Even after this incident I have been actively climbing & I did not have any problem. Recently after a big Himalayan expedition in 2006, after my return, I have been experiencing pain in my knee. There is slight pain in the right knee below the patella & towards the left side. On touching the knee it seems as if something is sliding beneath.

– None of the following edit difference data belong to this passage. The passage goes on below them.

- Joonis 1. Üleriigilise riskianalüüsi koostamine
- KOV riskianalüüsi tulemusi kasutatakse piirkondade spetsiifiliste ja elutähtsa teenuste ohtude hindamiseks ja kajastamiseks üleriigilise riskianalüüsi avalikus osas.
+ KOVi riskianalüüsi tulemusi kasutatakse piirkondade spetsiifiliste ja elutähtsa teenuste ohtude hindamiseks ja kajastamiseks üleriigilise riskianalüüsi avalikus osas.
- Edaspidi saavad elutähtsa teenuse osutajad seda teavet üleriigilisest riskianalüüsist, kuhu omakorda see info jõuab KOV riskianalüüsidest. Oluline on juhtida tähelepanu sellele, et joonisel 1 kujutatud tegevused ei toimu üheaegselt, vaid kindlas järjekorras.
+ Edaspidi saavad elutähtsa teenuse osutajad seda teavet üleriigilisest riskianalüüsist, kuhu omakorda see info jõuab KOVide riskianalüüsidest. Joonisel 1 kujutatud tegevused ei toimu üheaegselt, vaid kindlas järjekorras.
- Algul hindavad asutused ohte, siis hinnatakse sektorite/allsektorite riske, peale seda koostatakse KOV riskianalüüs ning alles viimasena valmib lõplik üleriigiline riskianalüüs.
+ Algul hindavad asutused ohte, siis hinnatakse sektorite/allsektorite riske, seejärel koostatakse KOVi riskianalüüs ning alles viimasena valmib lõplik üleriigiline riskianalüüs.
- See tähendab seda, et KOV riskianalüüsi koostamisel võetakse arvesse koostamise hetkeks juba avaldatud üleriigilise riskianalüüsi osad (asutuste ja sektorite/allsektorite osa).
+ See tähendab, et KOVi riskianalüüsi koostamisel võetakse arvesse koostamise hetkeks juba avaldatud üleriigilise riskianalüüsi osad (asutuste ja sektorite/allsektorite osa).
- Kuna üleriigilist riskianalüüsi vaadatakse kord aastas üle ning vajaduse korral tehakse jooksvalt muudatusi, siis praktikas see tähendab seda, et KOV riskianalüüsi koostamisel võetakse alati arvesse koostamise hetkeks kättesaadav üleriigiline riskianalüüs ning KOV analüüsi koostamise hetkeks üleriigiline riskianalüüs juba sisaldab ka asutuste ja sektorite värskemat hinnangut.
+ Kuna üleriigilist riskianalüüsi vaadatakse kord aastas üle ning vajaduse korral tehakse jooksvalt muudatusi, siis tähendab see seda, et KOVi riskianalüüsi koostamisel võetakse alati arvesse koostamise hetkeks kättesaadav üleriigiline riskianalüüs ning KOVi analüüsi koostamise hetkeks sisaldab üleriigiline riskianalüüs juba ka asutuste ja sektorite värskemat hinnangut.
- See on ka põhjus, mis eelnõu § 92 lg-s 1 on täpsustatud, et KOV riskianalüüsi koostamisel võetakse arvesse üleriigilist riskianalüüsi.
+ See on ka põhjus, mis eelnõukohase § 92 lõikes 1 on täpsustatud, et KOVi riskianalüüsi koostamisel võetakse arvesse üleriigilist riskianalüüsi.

The pain is more so after getting up from bed or going downstairs. Further doing leg sliding exercises for knee while sitting also gives me knee pain for the right leg at the above mentioned position. It also pains if I do partial squatting with back against wall.
However there is severe pain in the back of the knee to the right side. This pain is present both for left leg & right leg but it is more for right leg. The pain manifests itself when squatting, during squatting position & I cannot straighten my legs for sometime after I get up from the squatting position as there is much pain.
I consulted 3 orthopaedic doctors & even had an X-ray. No abnormality in X-ray was found. These are what the three doctors have to say : 1) Probable meniscus injury - Suggested rest & Glucosamine, MSM, Chondroitin sulphate. 2) Overuse injury - Only suggested strengthening exercises & NSAID. 3) Lateral popliteal nerve injury - Gave methylcobalamin injections, NSAID, Vitamin supplement. Despite going through all this for the last 45 days, nothing has changed for me. Even after all these medications / exercises the pain has not reduced. Please suggest what may be wrong. I hope it is not ACL / MCL / meniscus tear. With thanks & regards
In addition to broken bones, X-rays may reveal bone spurs, joint surface irregularities, and narrowing of the space between bones due to cartilage thinning (if severe enough). A joint may have significant cartilage damage, yet X-rays may still be normal; such changes, particularly meniscal (cartilage) tears, are usually revealed by an MRI scan. An MRI scan, however, is often reserved as a preoperative test, and unless surgery is the next step, an MRI may not change management at this time. If you were to undergo a steroid (cortisone) injection into the knee joint, benefit from this - which would indicate the presence of inflammation within your knee joint - could then allow you to make some progress. If the exercises you performed were painful, it's difficult to gain strength unless pain can be better controlled, whether by a steroid injection, 2 week trials of different NSAID's (nonsteroidal anti-inflammatory drug) - since one may work better than another for a particular person, and/or a knee sleeve or brace. Depending on your diagnosis, there may be exercises other than (or in addition to) those you've tried - specific stretching as well as strengthening exercises not only for muscles crossing the knee, but also for those crossing the hip and ankle - which could help.
Tears of the ACL (anterior cruciate ligament), MCL (medial collateral ligament), and meniscus (knee cartilage) are usually diagnosable by physical exam, but an MRI scan may be necessary to clarify whether just one - or more than one - structure has been injured, which would then determine the best treatment.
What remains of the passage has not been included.